I don't know if you’ve ever lost a child, but I remember seeing a mother once who lost her child on a beach. The child had just been lost for half an hour and the mother was almost hysterical.

Our Lord allowed Joseph and Mary to be looking for Him for three long days and nights. It was a long time.

When they found Him, they were very happy, but they were also disturbed. Our Lady said to Jesus, “Son, why have you done this to us? Did you not know your father and I were seeking you anxiously?” (Luke 2:48).

Notice how Our Lady says, “Your father and I.” The dignity of Our Lady, her role, her mission is way above that of St. Joseph, but yet in this instance, she places St, Joseph first, rather interestingly—respect for Joseph as father of the family. “Your father and I have been seeking you sorrowfully.”

Our Lord replies, saying, “Did you not know that I must be about my Father's business?” (Luke 2:49). This is a pretty tough answer, really.

The parents who have been seeking Him for three days, and then, “Did you not know that I must be about my Father's business?”

We’re told, “They did not understand the words that he spoke to them” (Luke 2:50).

It is not surprising that they did not understand. They have been sorrowfully looking for Him for three days and then He comes out with this rather unusual statement: “Did you not know that I must be about my Father's business?”

We are told that Joseph and Mary did not understand, but they kept silent. We’re told in other places that Mary “kept all these things carefully in her heart” (Luke 2:19, 51).

Joseph also must have kept many things carefully in his heart—things he was seeing, things he was hearing, all sorts of lights from the Holy Spirit that gave him an inkling of the greatness of what was taking place before his eyes—the Mystery of the Incarnation.

And yet Joseph is silent.

One of the great things we can learn from St.
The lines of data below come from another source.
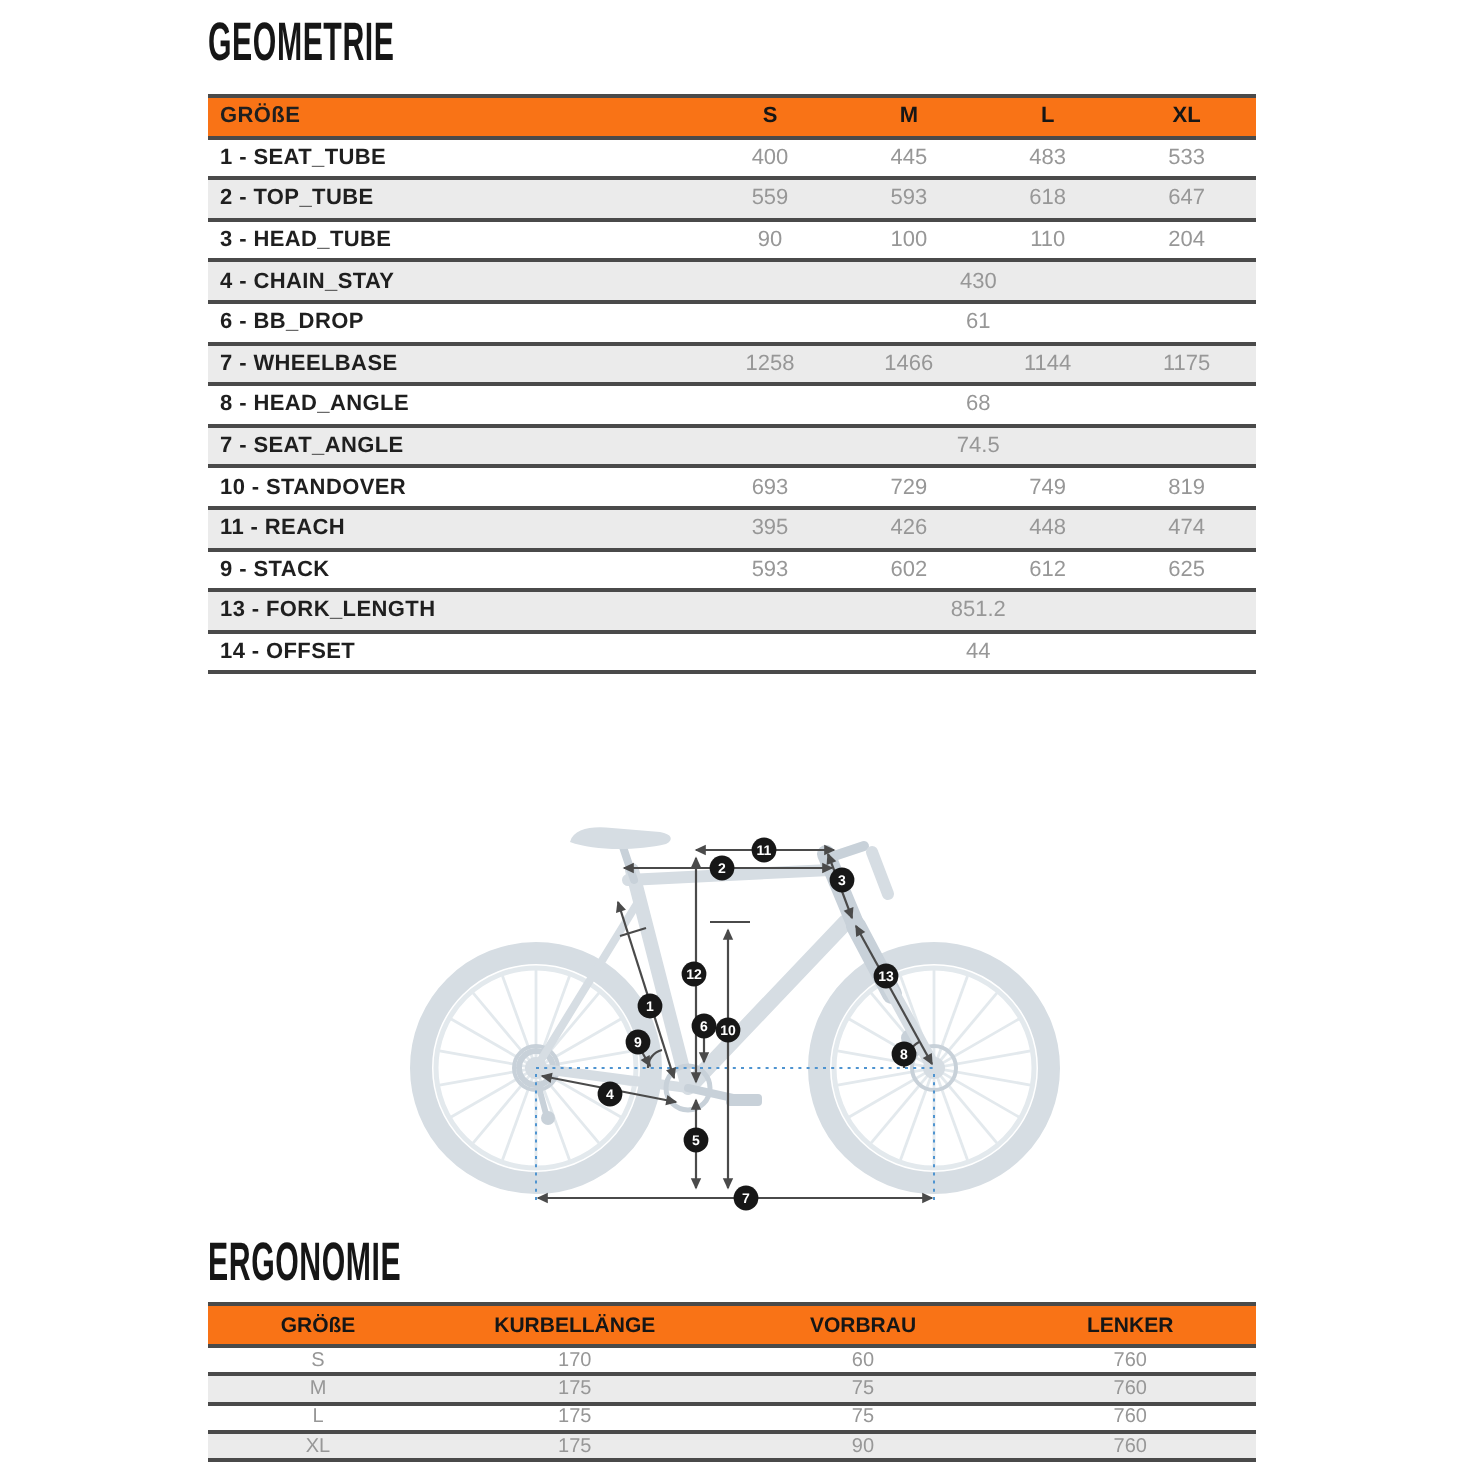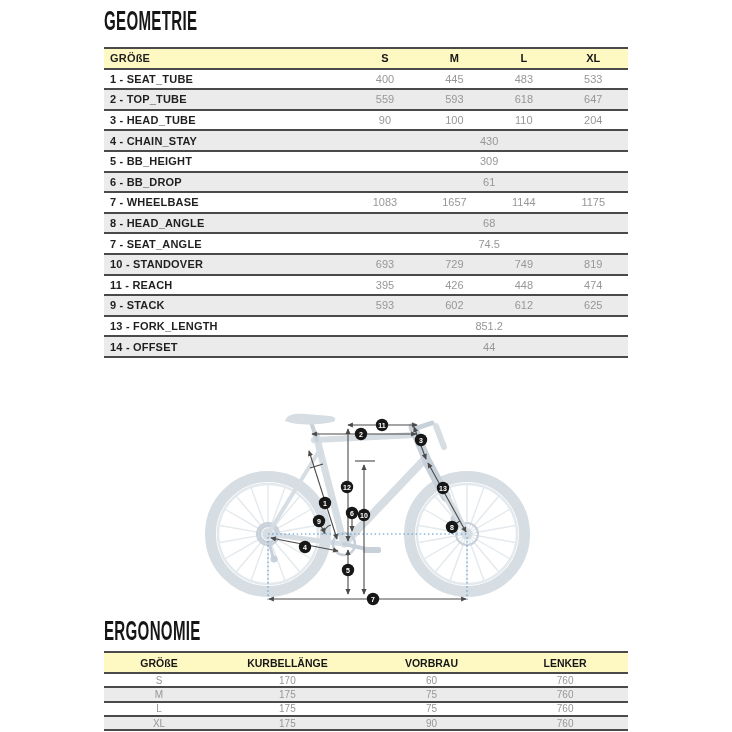--- a/index.html
+++ b/index.html
@@ -16,21 +16,21 @@
   #geo-title{top:6px}
   #ergo-title{top:616px}
 
   table{
     position:absolute;left:104px;width:524px;
     border-collapse:collapse;table-layout:fixed;
     border-top:2px solid #4a4a4a;
   }
   tr{border-bottom:2px solid #4a4a4a}
   th,td{padding:0;font-size:11px;overflow:hidden;white-space:nowrap}
-  thead tr{background:#fef9c3}
+  thead tr{background:#f97316}
   tbody tr:nth-child(even){background:#ebebeb}
 
   #geo-table{top:47px}
   #geo-table th,#geo-table td{height:18.6px}
   #geo-table .lbl{
     text-align:left;padding-left:6px;font-weight:bold;color:#1f1f1f;letter-spacing:.2px;
   }
   #geo-table .val{text-align:center;color:#979797;font-weight:normal}
   #geo-table th.val{color:#161616;font-weight:bold}
 
@@ -94,31 +94,27 @@
         <td class="val">90</td>
         <td class="val">100</td>
         <td class="val">110</td>
         <td class="val">204</td>
       </tr>
       <tr>
         <td class="lbl">4 - CHAIN_STAY</td>
         <td class="val" colspan="4">430</td>
       </tr>
       <tr>
-        <td class="lbl">5 - BB_HEIGHT</td>
-        <td class="val" colspan="4">309</td>
-      </tr>
-      <tr>
         <td class="lbl">6 - BB_DROP</td>
         <td class="val" colspan="4">61</td>
       </tr>
       <tr>
         <td class="lbl">7 - WHEELBASE</td>
-        <td class="val">1083</td>
-        <td class="val">1657</td>
+        <td class="val">1258</td>
+        <td class="val">1466</td>
         <td class="val">1144</td>
         <td class="val">1175</td>
       </tr>
       <tr>
         <td class="lbl">8 - HEAD_ANGLE</td>
         <td class="val" colspan="4">68</td>
       </tr>
       <tr>
         <td class="lbl">7 - SEAT_ANGLE</td>
         <td class="val" colspan="4">74.5</td>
Joseph is to be more silent, to think about things, perhaps not to react immediately.

He could have exploded in those moments. He could have said to Our Lord, Don't talk to your mother like that, which any human person might have expressed. But he has the faith and humility to take this blow a little bit, to realize there is something else here. We have to pray a bit about this, we have to sleep on it, we have to chew on it.

One of the great messages that St. Joseph gives us is this silence. None of his words are recorded for posterity.
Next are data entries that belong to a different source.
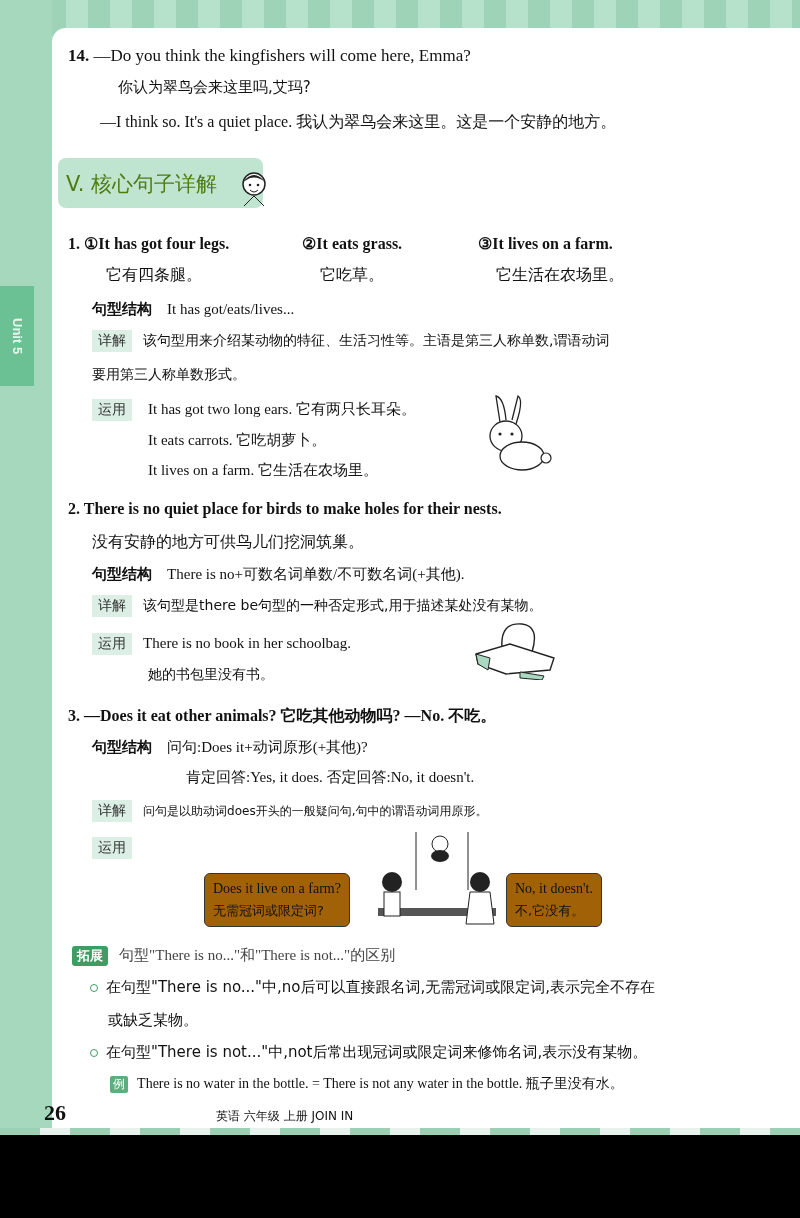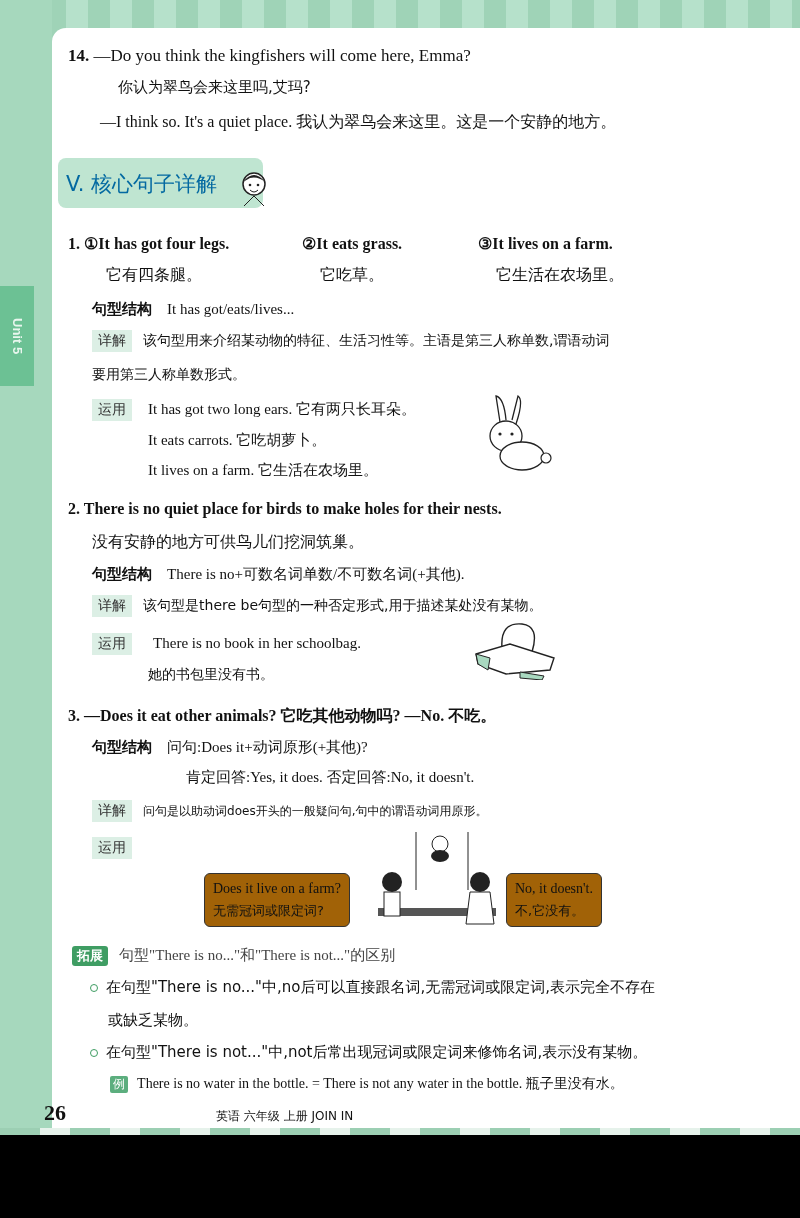--- a/index.html
+++ b/index.html
@@ -17,21 +17,21 @@
   .abs { position:absolute; white-space:nowrap; }
   .en { font-family:"Liberation Serif", serif; }
   .bold { font-weight:bold; }
   .cn { font-family:"DejaVu Sans", sans-serif; }
   .f17 { font-size:17px; }
   .f16 { font-size:16px; }
   .f15 { font-size:15px; }
   .label-box { display:inline-block; background:#dcefe5; padding:2px 6px; font-size:14px; font-family:"DejaVu Sans", sans-serif; color:#333; }
   .section-head { position:absolute; left:58px; top:158px; width:205px; height:50px; background:#bfe5d1;
     border-radius:8px; }
-  .section-head span { position:absolute; left:8px; top:12px; font-size:21px; font-family:"DejaVu Sans", sans-serif; color:#0369a1; }
+  .section-head span { position:absolute; left:8px; top:12px; font-size:21px; font-family:"DejaVu Sans", sans-serif; color:#4d7c0f; }
   .bubble { position:absolute; border:1.5px solid #333; border-radius:6px; background:#a16207; padding:4px 8px; font-size:14px; line-height:22px; }
   .tag-green { display:inline-block; background:#3f9d63; color:#fff; font-size:13px; padding:1px 5px; border-radius:3px; font-family:"DejaVu Sans", sans-serif; font-weight:bold; }
   .tag-green-sm { display:inline-block; background:#5cae7e; color:#fff; font-size:12px; padding:0 3px; border-radius:2px; }
   .dot { display:inline-block; width:6px; height:6px; border:1px solid #3f9d63; border-radius:50%; margin-right:8px; vertical-align:middle; }
   .footer-bar { position:absolute; left:0; top:1128px; width:800px; height:7px;
     background: repeating-linear-gradient(90deg, #9ccfb3 0 40px, #e6f2eb 40px 70px); }
 </style>
 </head>
 <body>
 
@@ -102,21 +102,21 @@
   <div class="abs" style="left:92px;top:564px;">
     <span class="cn f15 bold">句型结构</span>
     <span class="en f15" style="margin-left:10px">There is no+可数名词单数/不可数名词(+其他).</span>
   </div>
   <div class="abs" style="left:92px;top:595px;">
     <span class="label-box">详解</span>
     <span class="cn" style="font-size:14px;margin-left:6px">该句型是there be句型的一种否定形式,用于描述某处没有某物。</span>
   </div>
   <div class="abs" style="left:92px;top:633px;">
     <span class="label-box">运用</span>
-    <span class="en f15" style="margin-left:16px">There is no book in her schoolbag.</span>
+    <span class="en f15" style="margin-left:6px">There is no book in her schoolbag.</span>
   </div>
   <div class="abs cn" style="left:148px;top:666px;font-size:14px;">她的书包里没有书。</div>
   <svg class="abs" style="left:470px;top:618px" width="100" height="62">
     <path d="M32 30 Q30 4 52 6 Q70 8 62 34" stroke="#222" fill="none" stroke-width="1.4"></path>
     <path d="M6 36 L40 26 L84 40 L80 52 L36 56 L8 46 Z" fill="#fff" stroke="#222" stroke-width="1.4"></path>
     <path d="M6 36 L20 40 L18 52 L8 46 Z" fill="#a9d9c0" stroke="#222"></path>
     <path d="M50 54 L74 58 L72 62 L50 60 Z" fill="#a9d9c0" stroke="#222"></path>
   </svg>
 
   <div class="abs en f16 bold" style="left:68px;top:706px;">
“The Holy Family then went back to Nazareth” and we’re told, “Jesus grew daily in wisdom, in age, in grace before God and men” (Luke 2:51-52).
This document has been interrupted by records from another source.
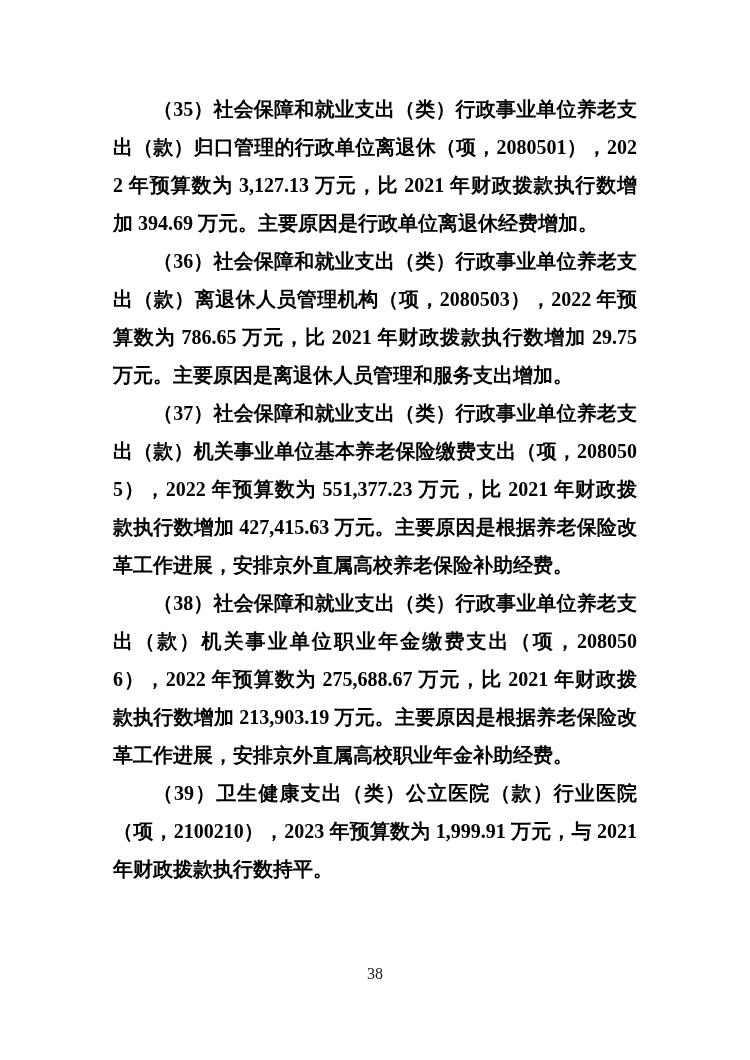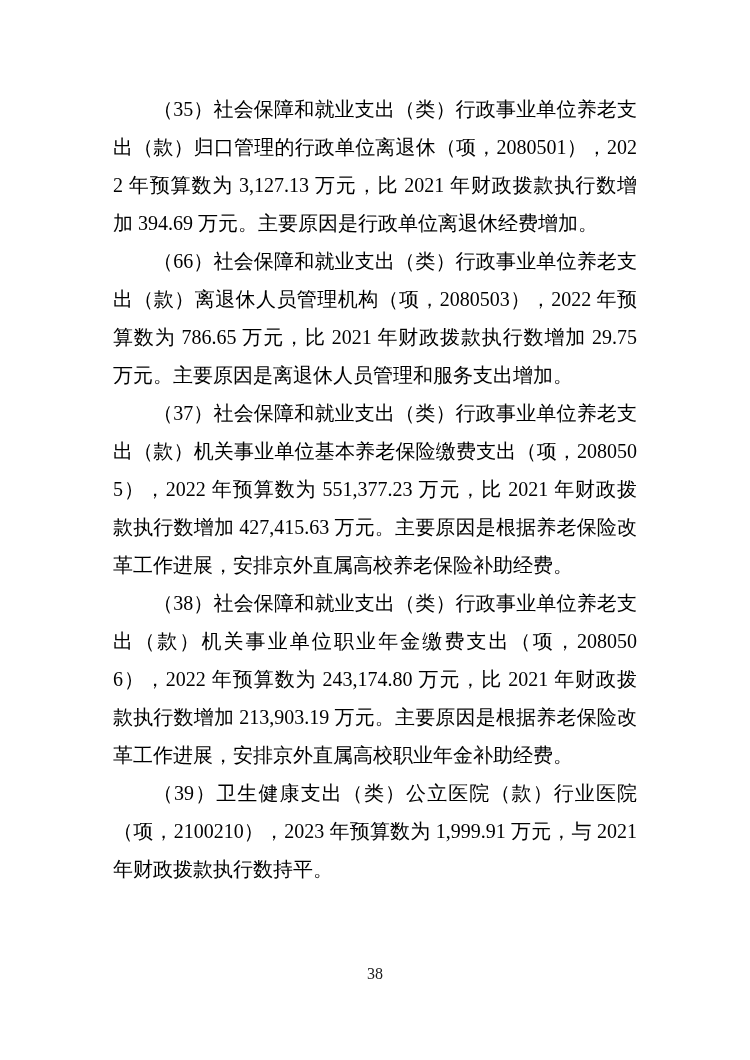--- a/index.html
+++ b/index.html
@@ -32,38 +32,39 @@
   .content p {
     margin: 0;
     padding: 0;
     font-size: 20px;
     line-height: 38px;
     text-align: justify;
     text-justify: inter-ideograph;
     text-indent: 2em;
     word-break: break-all;
     color: #000000;
+    font-weight: bold;
   }
   .page-number {
     position: absolute;
     left: 0;
     top: 966px;
     width: 750px;
     text-align: center;
     font-size: 16px;
     line-height: 16px;
     color: #1a1a1a;
     font-family: "Liberation Serif", "DejaVu Serif", serif;
   }
 </style>
 </head>
 <body>
 
 <div class="page">
   <div class="content">
     <p>（35）社会保障和就业支出（类）行政事业单位养老支出（款）归口管理的行政单位离退休（项，2080501），2022 年预算数为 3,127.13 万元，比 2021 年财政拨款执行数增加 394.69 万元。主要原因是行政单位离退休经费增加。</p>
-    <p>（66）社会保障和就业支出（类）行政事业单位养老支出（款）离退休人员管理机构（项，2080503），2022 年预算数为 786.65 万元，比 2021 年财政拨款执行数增加 29.75 万元。主要原因是离退休人员管理和服务支出增加。</p>
+    <p>（36）社会保障和就业支出（类）行政事业单位养老支出（款）离退休人员管理机构（项，2080503），2022 年预算数为 786.65 万元，比 2021 年财政拨款执行数增加 29.75 万元。主要原因是离退休人员管理和服务支出增加。</p>
     <p>（37）社会保障和就业支出（类）行政事业单位养老支出（款）机关事业单位基本养老保险缴费支出（项，2080505），2022 年预算数为 551,377.23 万元，比 2021 年财政拨款执行数增加 427,415.63 万元。主要原因是根据养老保险改革工作进展，安排京外直属高校养老保险补助经费。</p>
-    <p>（38）社会保障和就业支出（类）行政事业单位养老支出（款）机关事业单位职业年金缴费支出（项，2080506），2022 年预算数为 243,174.80 万元，比 2021 年财政拨款执行数增加 213,903.19 万元。主要原因是根据养老保险改革工作进展，安排京外直属高校职业年金补助经费。</p>
+    <p>（38）社会保障和就业支出（类）行政事业单位养老支出（款）机关事业单位职业年金缴费支出（项，2080506），2022 年预算数为 275,688.67 万元，比 2021 年财政拨款执行数增加 213,903.19 万元。主要原因是根据养老保险改革工作进展，安排京外直属高校职业年金补助经费。</p>
     <p>（39）卫生健康支出（类）公立医院（款）行业医院（项，2100210），2023 年预算数为 1,999.91 万元，与 2021 年财政拨款执行数持平。</p>
   </div>
   <div class="page-number">38</div>
 </div>
 
 </body></html>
St. Josemaría liked to give a lot of importance to the fact that Our Lord spent thirty years of hidden life, family life,, in Nazareth. Jesus communicates a great sense of importance to the family.

He had three years of public life but He had thirty years of family life. We presume for most of those St. Joseph was present.

St. Joseph is given a great formative role. If you’re involved with families, or if you’re educating children or forming them in different ways, St. Joseph can be a great helper. He formed the child Jesus in virtue, in wisdom, in age, in grace before God and men.

There is an educationalist in the States who says that parents have to repeat things five hundred times for their children before they get them on the 501st.

If you are involved in forming children, you may find you have to repeat things hundreds of times before the child understands. That can be quite exasperating, but it can be very sanctifying.

Our Lord was “like us in all things but sin” (cf. Heb 4:15). Like any child, He knew everything already with His divine nature, but He had to learn things with His human nature: to learn how to speak, to learn how to make tables, to learn how to be a carpenter. Joseph was there to teach Him all of these things.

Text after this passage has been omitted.